***** MATERIAL PROVIDED *****
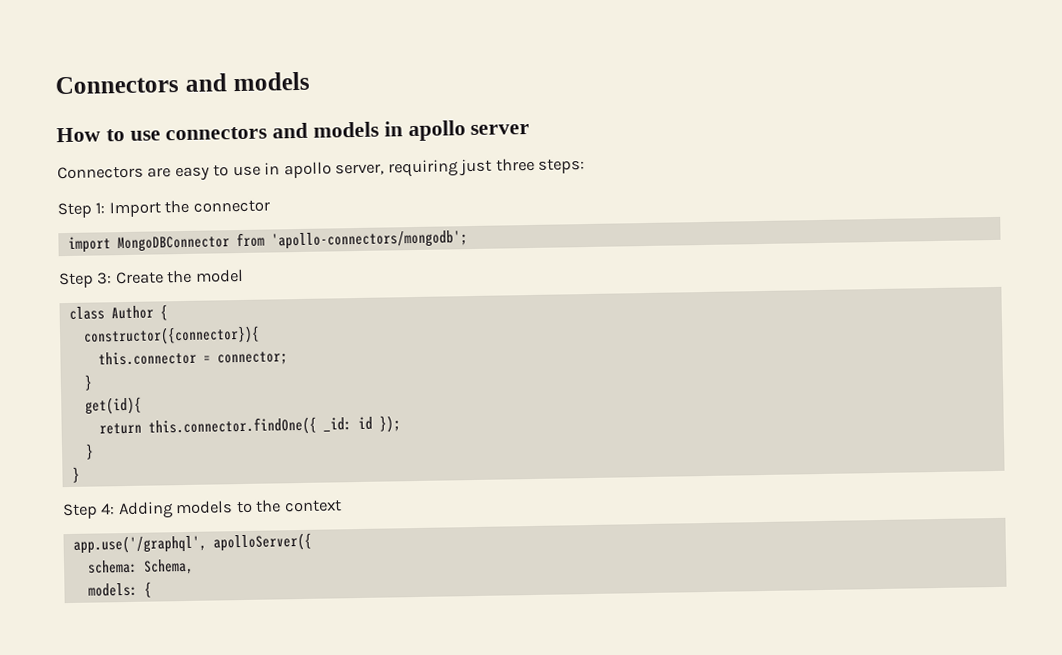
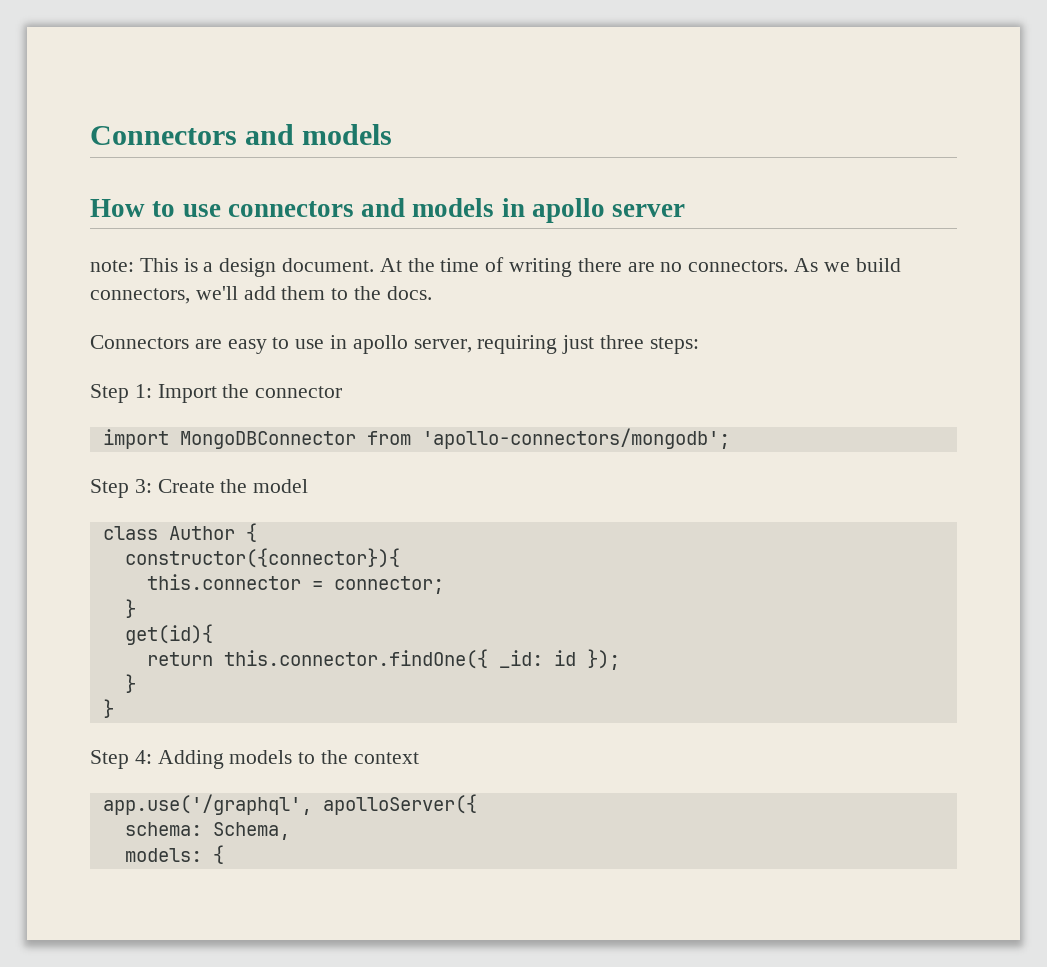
(531, 129) none -> [90,257,901,277] [90,286,432,304] // note: This is a design document. At the time of writing there are no connectors. As we build connectors, we'll add them to the docs.

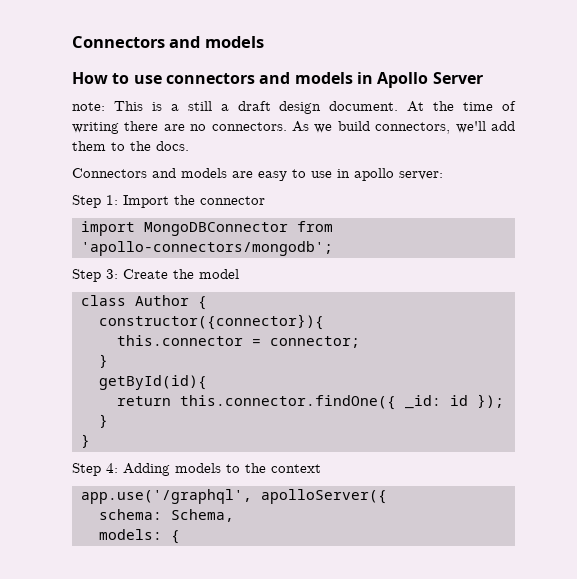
[532,198,686,223] apollo server -> [377,72,483,88] Apollo Server
(214, 267) none -> [187,101,271,111] still a draft
(189, 342) none -> [152,168,227,178] and models
[413,335,699,354] server, requiring just three steps: -> [399,171,443,180] server:
[124,624,213,645] get(id){ -> [99,375,207,390] getById(id){

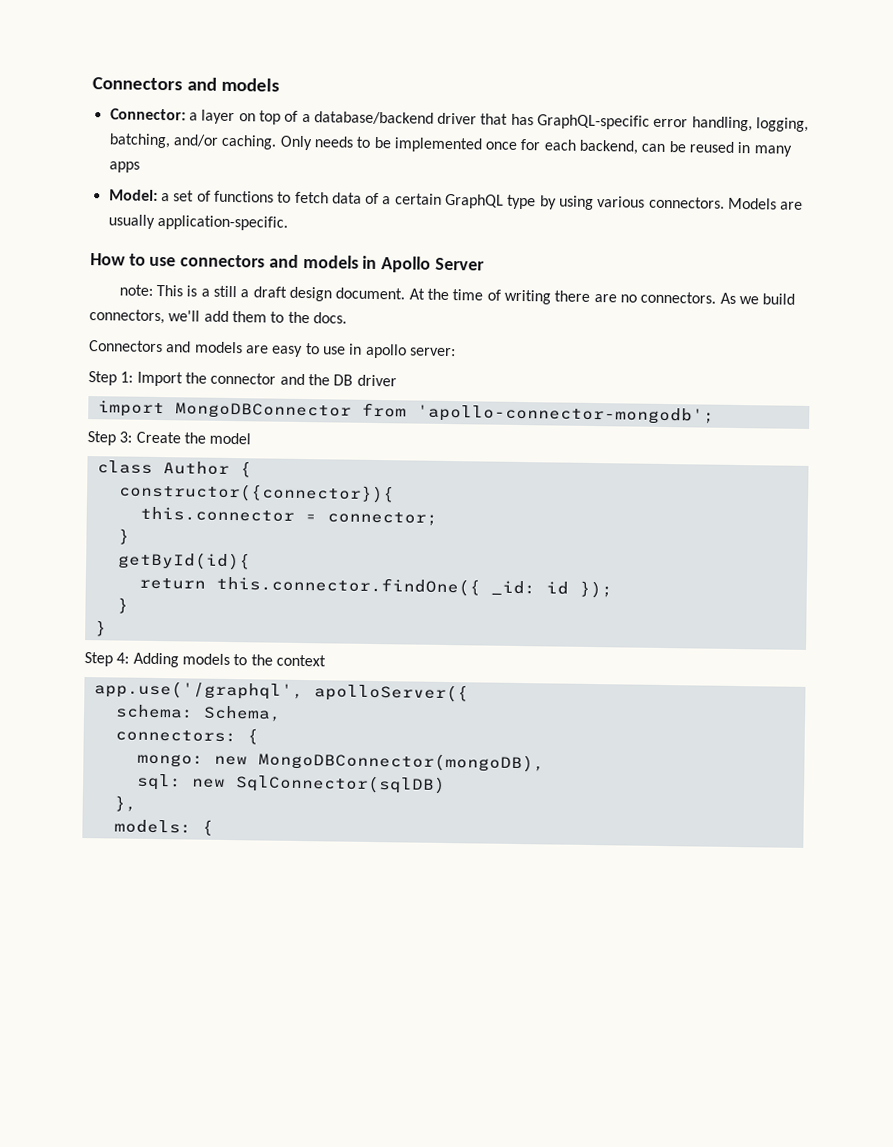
[72,36,264,48] Connectors and models -> [92,77,280,92] [109,108,810,132] [108,133,792,157] [108,161,140,173] [108,189,804,210] [107,214,288,231] Connectors and models // Connector: a layer on top of a database/backend driver that has GraphQL-specific error handling, logging, batching, and/or caching. Only needs to be implemented once for each backend, can be reused in many apps // Model: a set of functions to fetch data of a certain GraphQL type by using various connectors. Models are usually application-specific.
(265, 200) none -> [279,373,397,387] and the DB driver
[81,241,333,256] 'apollo-connectors/mongodb'; -> [416,404,715,425] 'apollo-connector-mongodb';
(234, 515) none -> [114,728,259,745] [136,751,545,773] [135,773,446,794] [113,795,137,812] // connectors: { // mongo: new MongoDBConnector(mongoDB), // sql: new SqlConnector(sqlDB) // },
*****
* _TASK ITEM_: Because only the text is wanted, repeat all the entries exactly and leave out the pictures.

* _RESPONSE TO THIS TASK_:
(531, 129) none -> [90,257,901,277] [90,286,432,304] // note: This is a design document. At the time of writing there are no connectors. As we build connectors, we'll add them to the docs.

[532,198,686,223] apollo server -> [377,72,483,88] Apollo Server
(214, 267) none -> [187,101,271,111] still a draft
(189, 342) none -> [152,168,227,178] and models
[413,335,699,354] server, requiring just three steps: -> [399,171,443,180] server:
[124,624,213,645] get(id){ -> [99,375,207,390] getById(id){

[72,36,264,48] Connectors and models -> [92,77,280,92] [109,108,810,132] [108,133,792,157] [108,161,140,173] [108,189,804,210] [107,214,288,231] Connectors and models // Connector: a layer on top of a database/backend driver that has GraphQL-specific error handling, logging, batching, and/or caching. Only needs to be implemented once for each backend, can be reused in many apps // Model: a set of functions to fetch data of a certain GraphQL type by using various connectors. Models are usually application-specific.
(265, 200) none -> [279,373,397,387] and the DB driver
[81,241,333,256] 'apollo-connectors/mongodb'; -> [416,404,715,425] 'apollo-connector-mongodb';
(234, 515) none -> [114,728,259,745] [136,751,545,773] [135,773,446,794] [113,795,137,812] // connectors: { // mongo: new MongoDBConnector(mongoDB), // sql: new SqlConnector(sqlDB) // },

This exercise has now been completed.